Auf dem Boden des Fachs liegt ein kleines, flaches, schwarzes Notizbuch. Das ist alles? Ich kann es gar nicht fassen. Wer legt denn ein Notizbuch in ein Schließfach und klebt anschließend den Schlüssel unter die Schublade eines Nachttischs im „Bonghole“? Ich nehme es heraus und betrachte es von allen Seiten.
„Sir, würden Sie uns bitte das Buch aushändigen“, höre ich eine Stimme hinter mir. Schwerer amerikanischer Akzent.
Ich drehe mich um. Zwei große Typen mit dunklen Sonnenbrillen und dunklen Anzügen stehen vor mir.
„Nein“, antworte ich spontan.
Den Kerlen wachsen kleine weiße Kabel aus den Ohren. Sie kommen auf mich zu.
Und ich renne los. Ich weiß gar nicht, warum ich es tue, aber ich weiß, dass ich es tun muss. Es ist gut so. Ich renne.
An der Taxischlange vorbei, an den Bushaltestellen vorbei. Ich laufe instinktiv zu McDonald’s. Wie oft war ich schon in dieser Filiale am Bahnhof Zoo? Und es war immer das gleiche. Vielleicht deswegen. Sicherheit, die kleine Schwester von Routine und Langeweile.
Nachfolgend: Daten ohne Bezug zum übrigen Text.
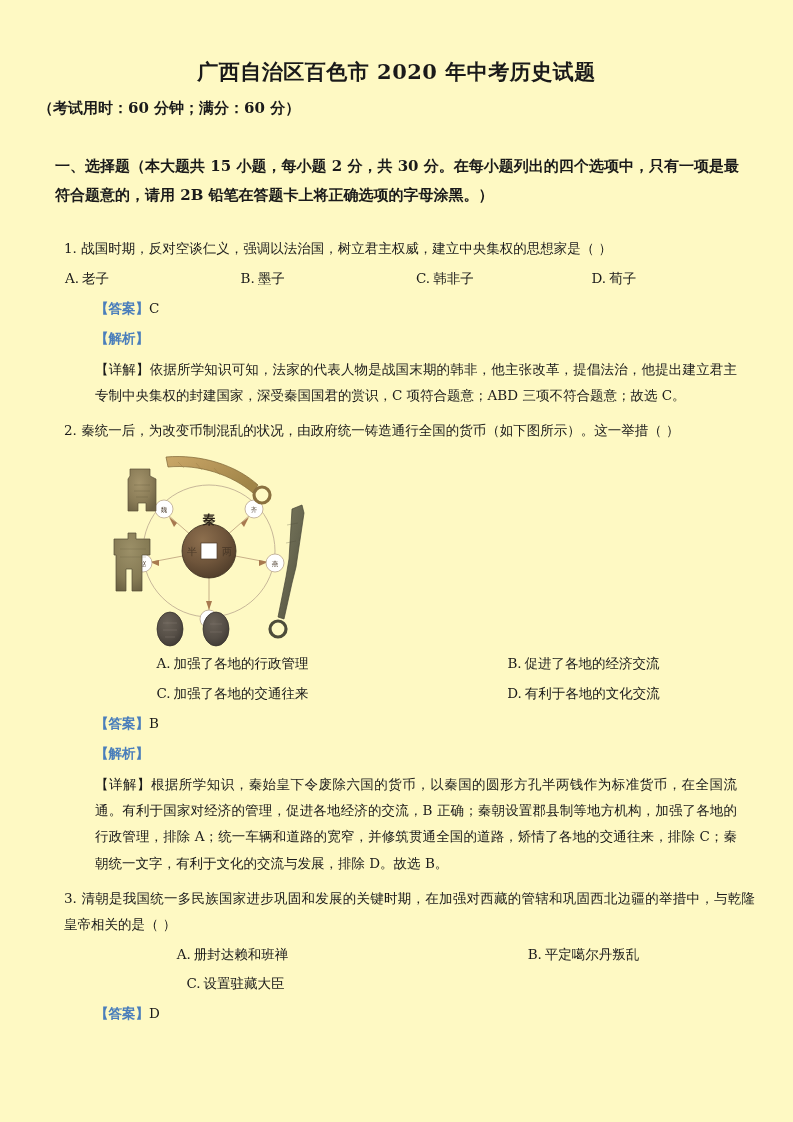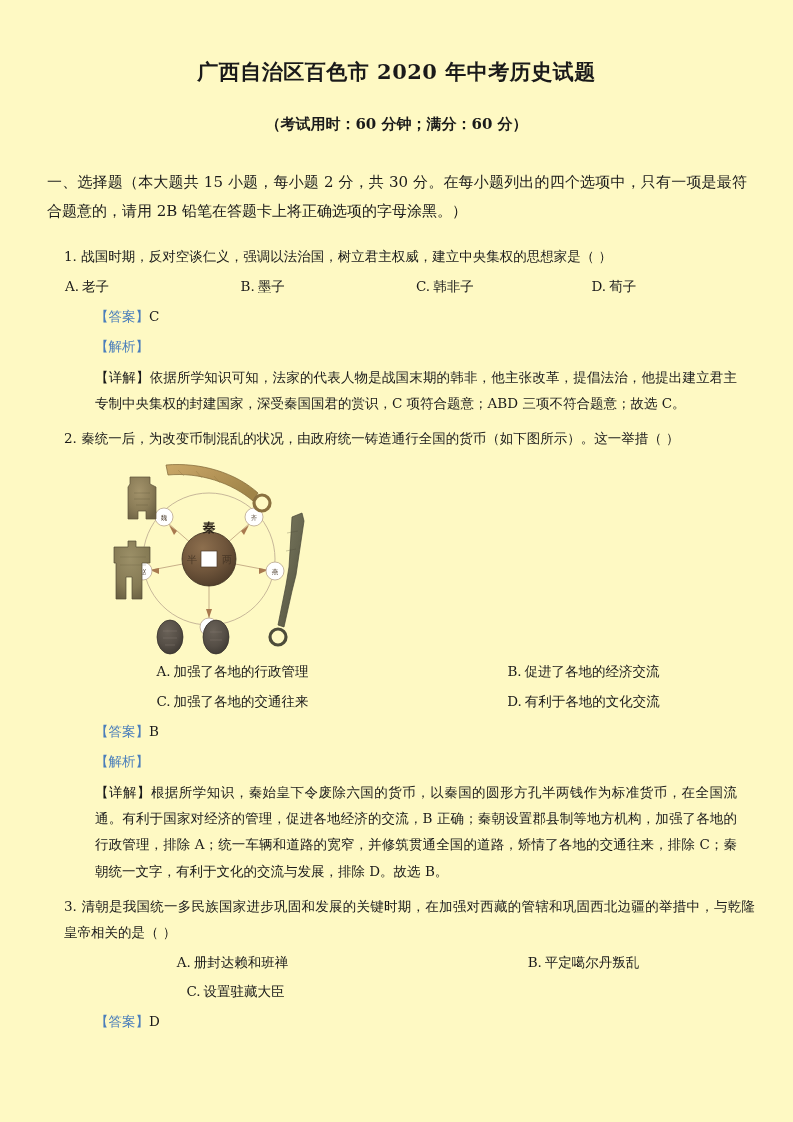--- a/index.html
+++ b/index.html
@@ -24,32 +24,32 @@
   .doc-title {
     margin: 0;
     padding-top: 58px;
     text-align: center;
     font-size: 21px;
     font-weight: bold;
     letter-spacing: 0.5px;
     line-height: 1.3;
   }
   .doc-subtitle {
-    margin: 16px;
+    margin: 0;
     padding-top: 14px;
-    text-align: center;
+    text-align: left;
     font-size: 15px;
     font-weight: bold;
     line-height: 1.3;
   }
   .section-heading {
-    margin: 8px;
+    margin: 16px;
     padding-top: 17px;
     font-size: 15px;
-    font-weight: normal;
+    font-weight: bold;
     line-height: 1.95;
     text-align: justify;
     text-justify: inter-ideograph;
     padding-left: 1px;
   }
   .q-stem {
     font-size: 13.5px;
     line-height: 1.95;
     padding-left: 26px;
     text-indent: 0;
@@ -73,20 +73,21 @@
   .opt .lab { margin-right: 3px; }
   .ans-line {
     font-size: 13.5px;
     line-height: 1.95;
     padding-left: 57px;
     margin: 0;
     padding-top: 4px;
   }
   .tag-blue {
     color: #4a7ebb;
+    font-weight: bold;
   }
   .explain {
     font-size: 13.5px;
     line-height: 1.95;
     padding-left: 57px;
     text-indent: -0px;
     margin: 0;
     padding-top: 4px;
     text-align: justify;
     text-justify: inter-ideograph;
Ich öffne die Tür. McDonald’s hat einen ganz eigenen Geruch. Aber es riecht nicht nach Essen. Vor mir sind die Schlangen der Kunden, die an der Kasse warten, bis pickelige Nachwuchskräfte das System begriffen haben.
In zwei langen Reihen stehen dort junge Menschen in identischen roten T-Shirts mit der Aufschrift „Praktikum 2015“. Ich stürze mich todesmutig in die Masse und reiße eine zweihundertfünfzig Pfund schwere Blondine mit dicken Zöpfen zu Boden. Tatsächlich fallen die beiden sagenhaft dämlichen Typen über die Frau.
Ich entwische durch den Hinterausgang und schlängele sich elegant durch die Menschenmengen auf der Tauentzienstraße. Zum Glück bin ich nicht groß - und ich habe ein Gesicht zum Vergessen.